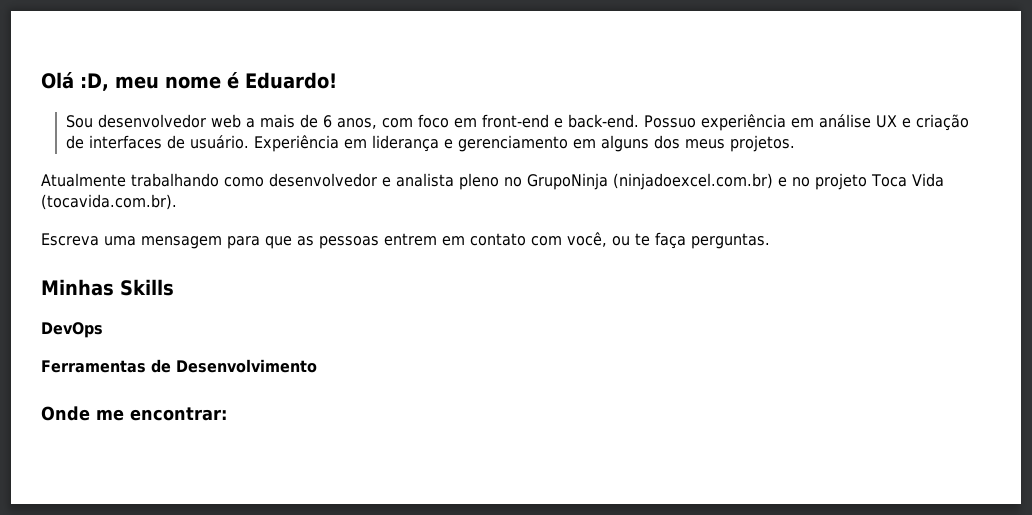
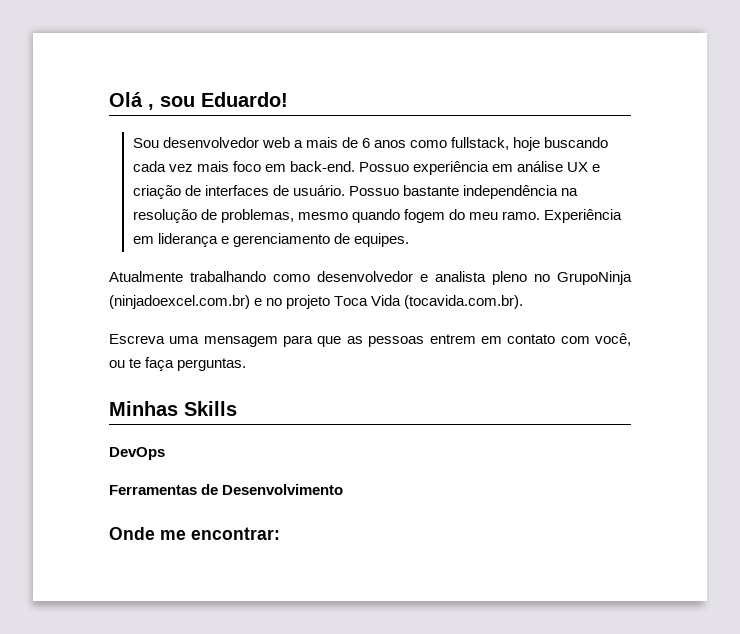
[80,72,239,91] :D, meu nome é -> [148,96,195,110] , sou
[337,114,564,129] anos, com foco em front-end e -> [374,137,609,151] [132,161,286,172] anos como fullstack, hoje buscando cada vez mais foco em
(250, 142) none -> [348,185,579,199] [132,209,541,223] Possuo bastante independência na resolução de problemas, mesmo quando fogem do meu ramo.
[573,135,796,152] em alguns dos meus projetos. -> [333,233,409,247] de equipes.

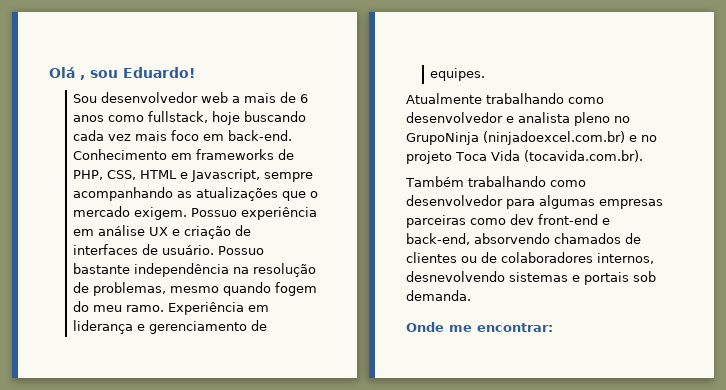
(355, 166) none -> [73,149,295,160] [73,169,314,182] [73,187,319,201] [73,206,188,220] Conhecimento em frameworks de PHP, CSS, HTML e Javascript, sempre acompanhando as atualizações que o mercado exigem.
[109,333,632,347] [109,357,247,371] [109,401,237,416] [109,447,165,460] [109,484,344,495] Escreva uma mensagem para que as pessoas entrem em contato com você, ou te faça perguntas. // Minhas Skills // DevOps // Ferramentas de Desenvolvimento -> [405,176,586,187] [406,195,663,209] [406,214,610,228] [406,233,641,245] [406,252,654,264] [406,271,656,285] [406,290,471,301] Também trabalhando como desenvolvedor para algumas empresas parceiras como dev front-end e back-end, absorvendo chamados de clientes ou de colaboradores internos, desnevolvendo sistemas e portais sob demanda.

• WHAT TO WORK ON:
Beginning with the line that contains "[573,135,796,152] em alguns" and ending with the final line of the entries, every line must be copied exactly; the pictures must not.

• EXERCISE ANSWER:
[573,135,796,152] em alguns dos meus projetos. -> [333,233,409,247] de equipes.

(355, 166) none -> [73,149,295,160] [73,169,314,182] [73,187,319,201] [73,206,188,220] Conhecimento em frameworks de PHP, CSS, HTML e Javascript, sempre acompanhando as atualizações que o mercado exigem.
[109,333,632,347] [109,357,247,371] [109,401,237,416] [109,447,165,460] [109,484,344,495] Escreva uma mensagem para que as pessoas entrem em contato com você, ou te faça perguntas. // Minhas Skills // DevOps // Ferramentas de Desenvolvimento -> [405,176,586,187] [406,195,663,209] [406,214,610,228] [406,233,641,245] [406,252,654,264] [406,271,656,285] [406,290,471,301] Também trabalhando como desenvolvedor para algumas empresas parceiras como dev front-end e back-end, absorvendo chamados de clientes ou de colaboradores internos, desnevolvendo sistemas e portais sob demanda.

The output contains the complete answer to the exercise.